Laërith jeta un nouveau coup d'oeil aux environs. Ils se trouvaient dans une espèce de cour entre deux immeubles. Tout était gris : le bitume, les murs des immeubles... Il n'y avait pas un arbre, pas une plante. Le ciel, en revanche était bleu. Il y avait une rue non loin ; ils pouvaient en entendre le bruit : des discussions, des bruits de pas, quelques bruits de moteur... Tout ressemblait à ce qu'il pouvait y avoir dans une ville standard de la fin du vingtième siècle.
« Tu sais où est-ce qu'on est ? » demanda Laërith au chat, qui était en train de se lécher la queue.
« *Aucune idée. Comment je le saurais ? »
— C'est toi qui connais tout, non ?
— Pas ici, en tout cas.*
Laërith hocha la tête.
« Ok. Allons voir un peu ce qu'il y a. »
Elle commença à se diriger vers la rue.
« Attends un peu », fit le chat.
Elle s'arrêta.
« Quoi ?
— Heu... Eh bien, pour commencer, tu es, comme qui dirait, nue. »
Elle baissa la tête.
« Merde. Pourquoi ça fait toujours ça quand on réapparaît ?
— *À vrai dire, dans mon » cas, ça me paraissait plutôt naturel... *
Elle sourit.
« En gros, tu n'en sais rien.
— *Mauvaise langue. Je pense que ça vient de l'apparence physique que ton esprit dégage, plus ou moins inconsciemment. Champ morphique, ça s'appelle. »

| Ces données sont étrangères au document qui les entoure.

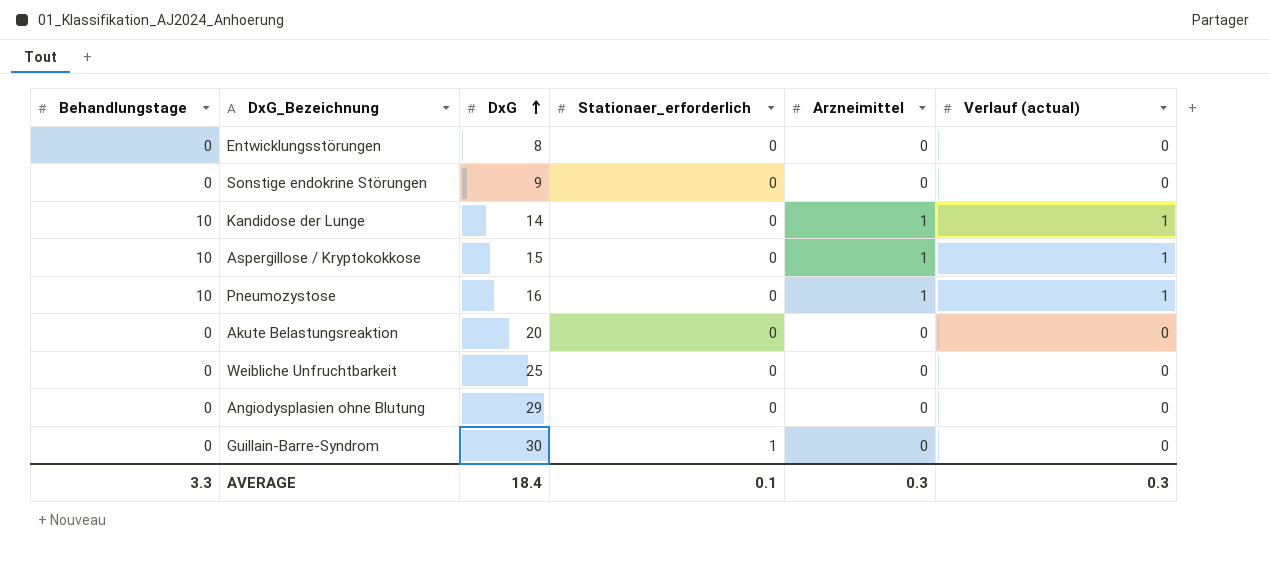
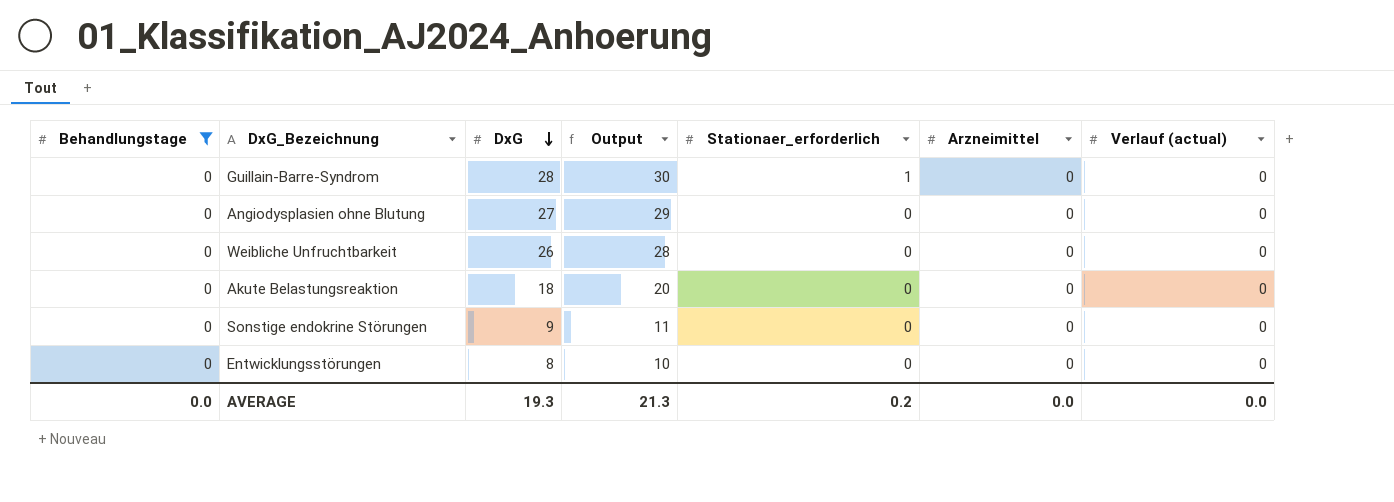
filter: none -> Behandlungstage = 0
row order: DxG ascending -> DxG descending
column Output | formula: none -> [DxG] + 2
Guillain-Barre-Syndrom | DxG: 30 -> 28
Angiodysplasien ohne Blutung | DxG: 29 -> 27
Weibliche Unfruchtbarkeit | DxG: 25 -> 26
Akute Belastungsreaktion | DxG: 20 -> 18
AVERAGE | Behandlungstage: 3.3 -> 0.0
AVERAGE | DxG: 18.4 -> 19.3
AVERAGE | Stationaer_erforderlich: 0.1 -> 0.2
AVERAGE | Arzneimittel: 0.3 -> 0.0
AVERAGE | Verlauf (actual): 0.3 -> 0.0

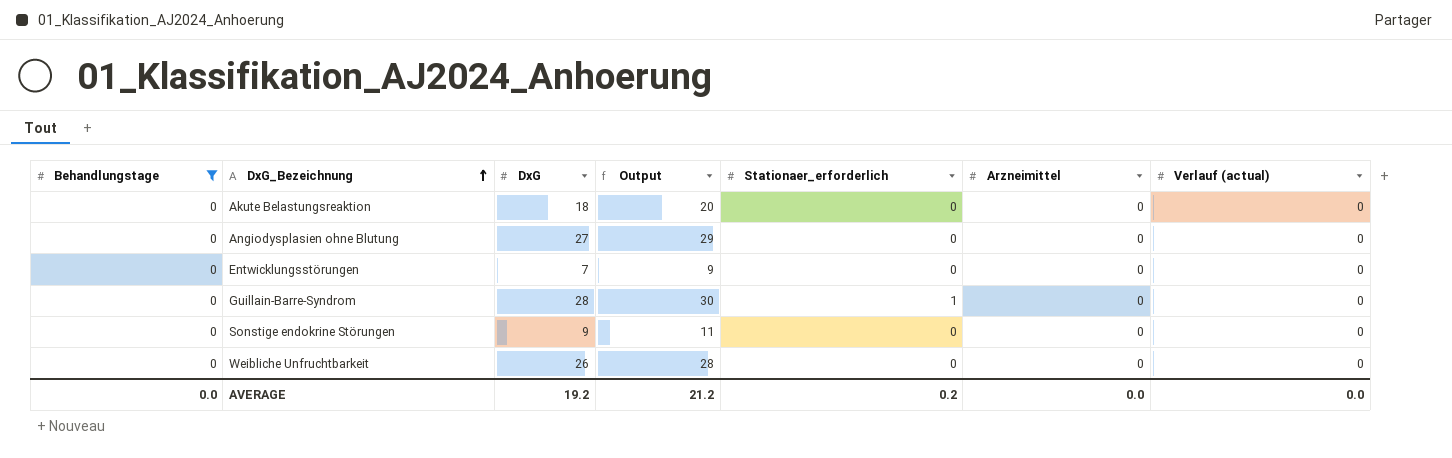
row order: DxG descending -> DxG_Bezeichnung ascending
Entwicklungsstörungen | DxG: 8 -> 7
Entwicklungsstörungen | Output: 10 -> 9
AVERAGE | DxG: 19.3 -> 19.2
AVERAGE | Output: 21.3 -> 21.2

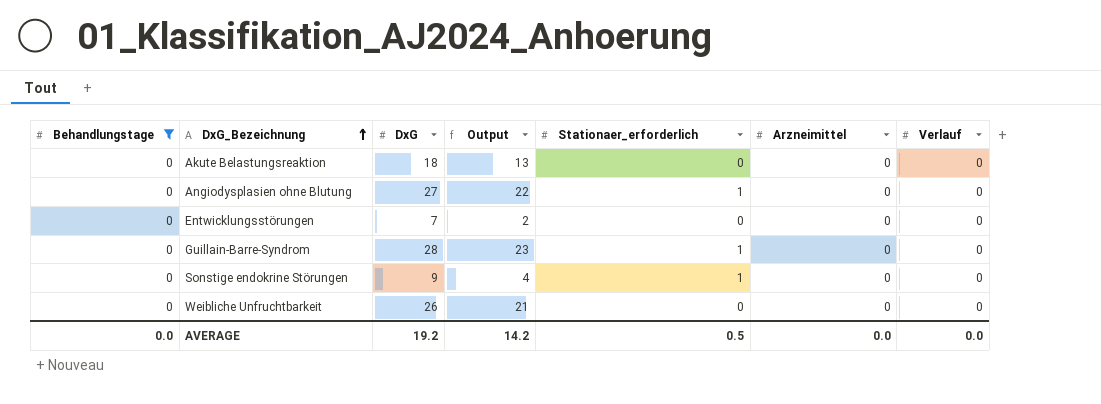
column Output | formula: [DxG] + 2 -> [DxG] - 5
column name: Verlauf (actual) -> Verlauf
Angiodysplasien ohne Blutung | Stationaer_erforderlich: 0 -> 1
Sonstige endokrine Störungen | Stationaer_erforderlich: 0 -> 1
AVERAGE | Output: 21.2 -> 14.2
AVERAGE | Stationaer_erforderlich: 0.2 -> 0.5

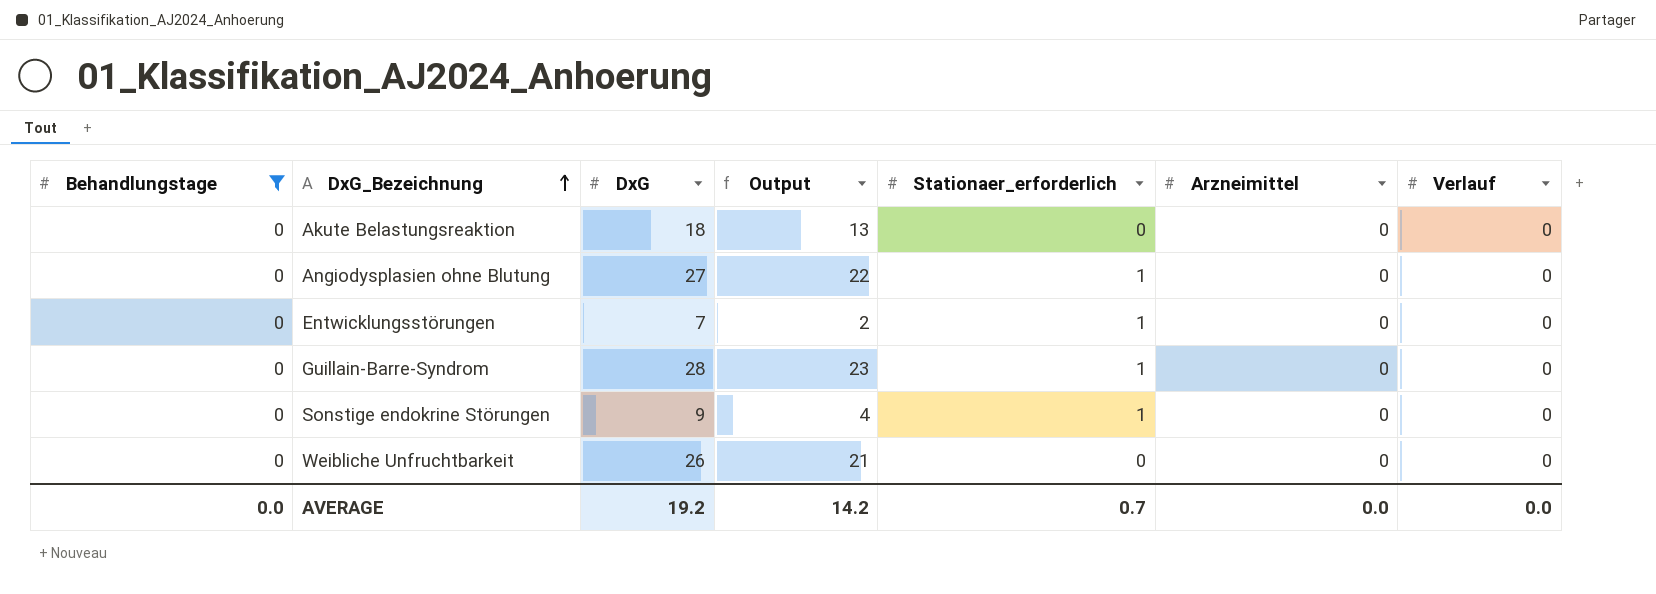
Entwicklungsstörungen | Stationaer_erforderlich: 0 -> 1
AVERAGE | Stationaer_erforderlich: 0.5 -> 0.7

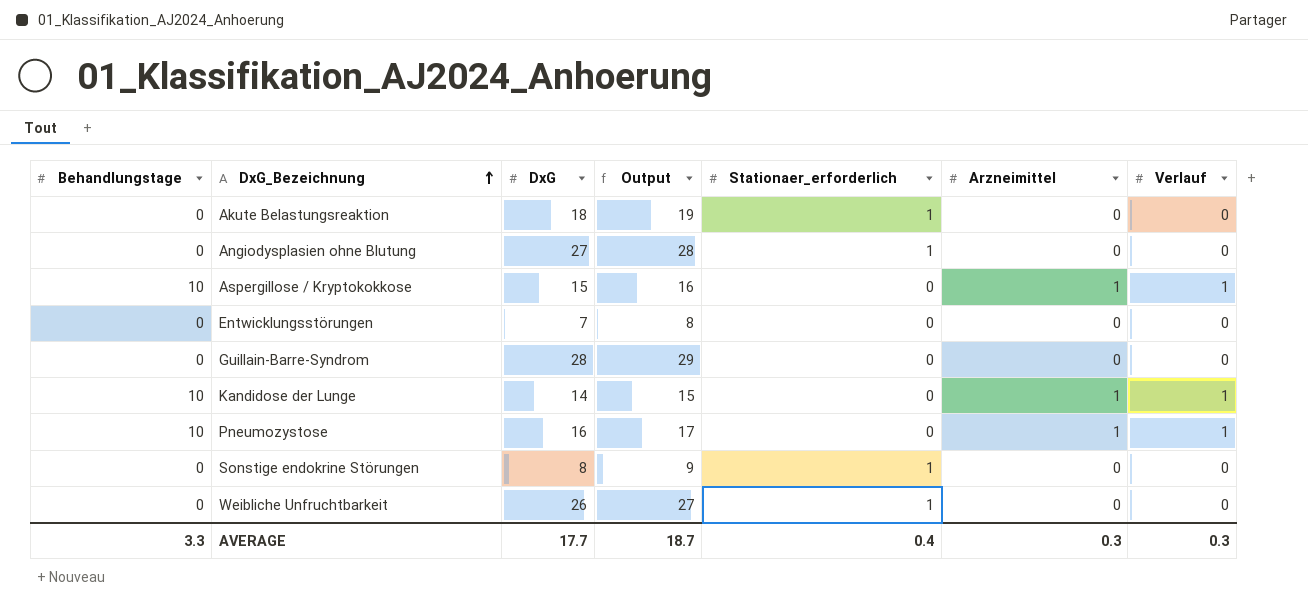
filter: Behandlungstage = 0 -> none
column Output | formula: [DxG] - 5 -> [DxG] + 1
Akute Belastungsreaktion | Stationaer_erforderlich: 0 -> 1
Entwicklungsstörungen | Stationaer_erforderlich: 1 -> 0
Guillain-Barre-Syndrom | Stationaer_erforderlich: 1 -> 0
Sonstige endokrine Störungen | DxG: 9 -> 8
Weibliche Unfruchtbarkeit | Stationaer_erforderlich: 0 -> 1
AVERAGE | Behandlungstage: 0.0 -> 3.3
AVERAGE | DxG: 19.2 -> 17.7
AVERAGE | Output: 14.2 -> 18.7
AVERAGE | Stationaer_erforderlich: 0.7 -> 0.4
AVERAGE | Arzneimittel: 0.0 -> 0.3
AVERAGE | Verlauf: 0.0 -> 0.3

— Si tu le dis. Ça ne me dit pas comment je vais trouver de quoi m'habiller.
— Si. Tu n'as qu'à te visualiser habillée, je suppose.*
Elle soupira.
« Comme pour ne plus avoir les ailes ?
— Exactement. »
Subitement, des vêtements apparurent sur la jeune fille : une jupe, un haut, un manteau et des baskets. Le tout était noir.
Elle sourit.
« J'imagine que ça doit réduire les frais de garde-robe, cette technique.
— *Ne te réjouis pas trop vite. Déjà, je doute que ça marche sur ton monde. Ensuite, ça risque de ne pas durer éternellement. »

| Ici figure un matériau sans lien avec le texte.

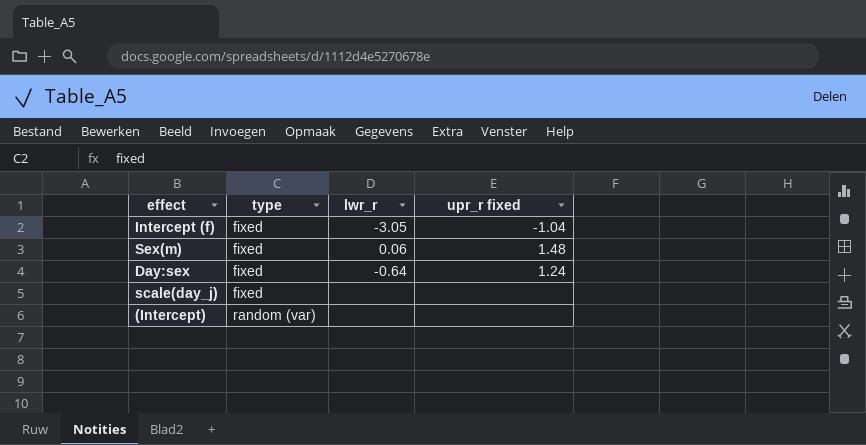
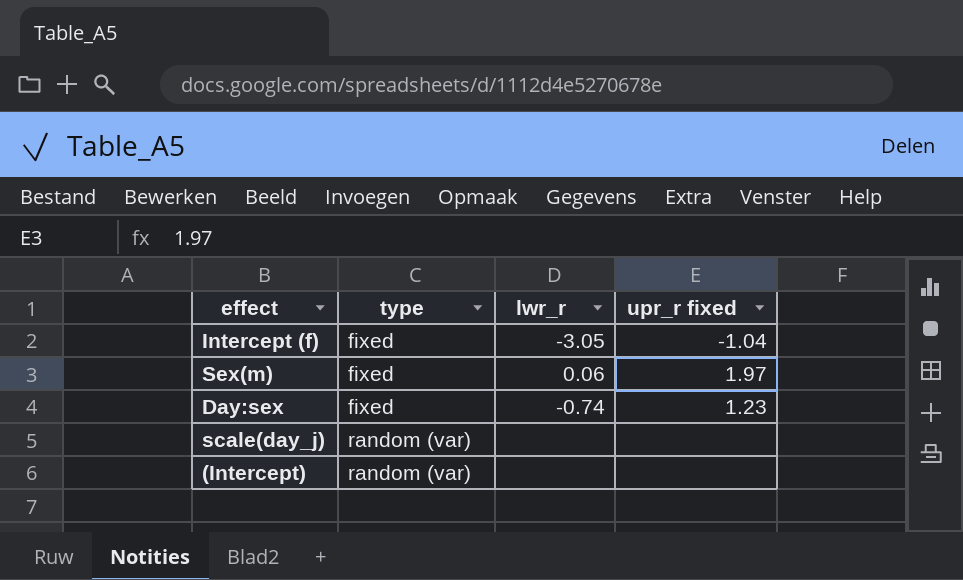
Sex(m) | upr_r fixed: 1.48 -> 1.97
Day:sex | lwr_r: -0.64 -> -0.74
Day:sex | upr_r fixed: 1.24 -> 1.23
scale(day_j) | type: fixed -> random (var)

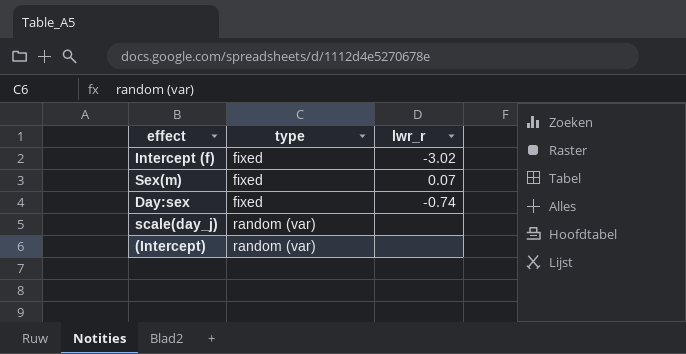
column upr_r fixed | position: 4 -> none
Intercept (f) | lwr_r: -3.05 -> -3.02
Sex(m) | lwr_r: 0.06 -> 0.07

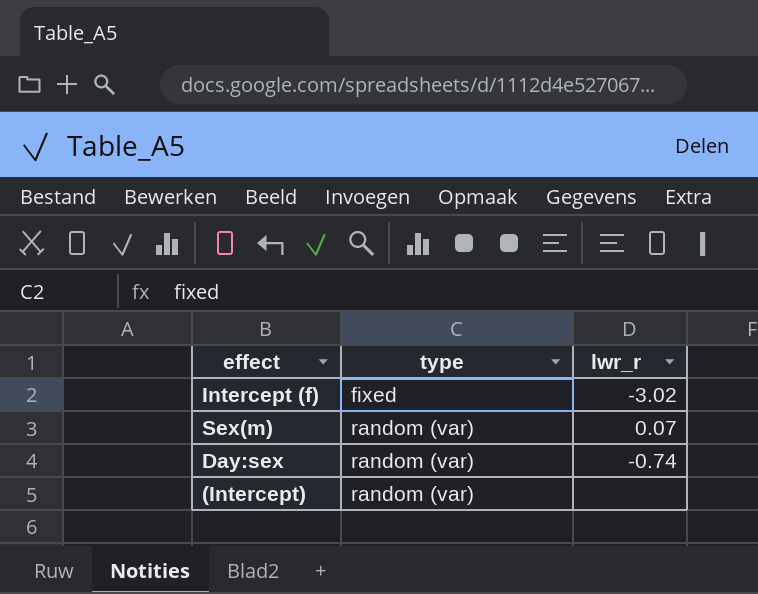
row scale(day_j): random (var) | none -> none
Sex(m) | type: fixed -> random (var)
Day:sex | type: fixed -> random (var)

— Qu'est-ce que tu veux dire ?
— Que ça te demande un effort de concentration. Ce n'est pas ton apparence naturelle. Si tu te déconcentres, tes vêtements risquent de disparaître.

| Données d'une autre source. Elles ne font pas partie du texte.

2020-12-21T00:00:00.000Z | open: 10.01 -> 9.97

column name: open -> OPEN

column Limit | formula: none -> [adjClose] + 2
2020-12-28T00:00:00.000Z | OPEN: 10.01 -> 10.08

— Il faut voir le bon côté des choses : c'est pratique, pour se déshabiller.
— Peut-être, mais tu devrais quand même penser à acheter des vêtements un peu plus... réels.*
Elle hocha la tête.
« En attendant, on y va ?
— *Il a l'air d'y avoir beaucoup de bruit et de monde... »
— Ça te fait peur ? rétorqua-t-elle en souriant.
— Ce n'est pas ça. C'est juste que je n'aime pas la foule.
— On ne va pas rester bloqués ici, de toutes façons. Allez, viens.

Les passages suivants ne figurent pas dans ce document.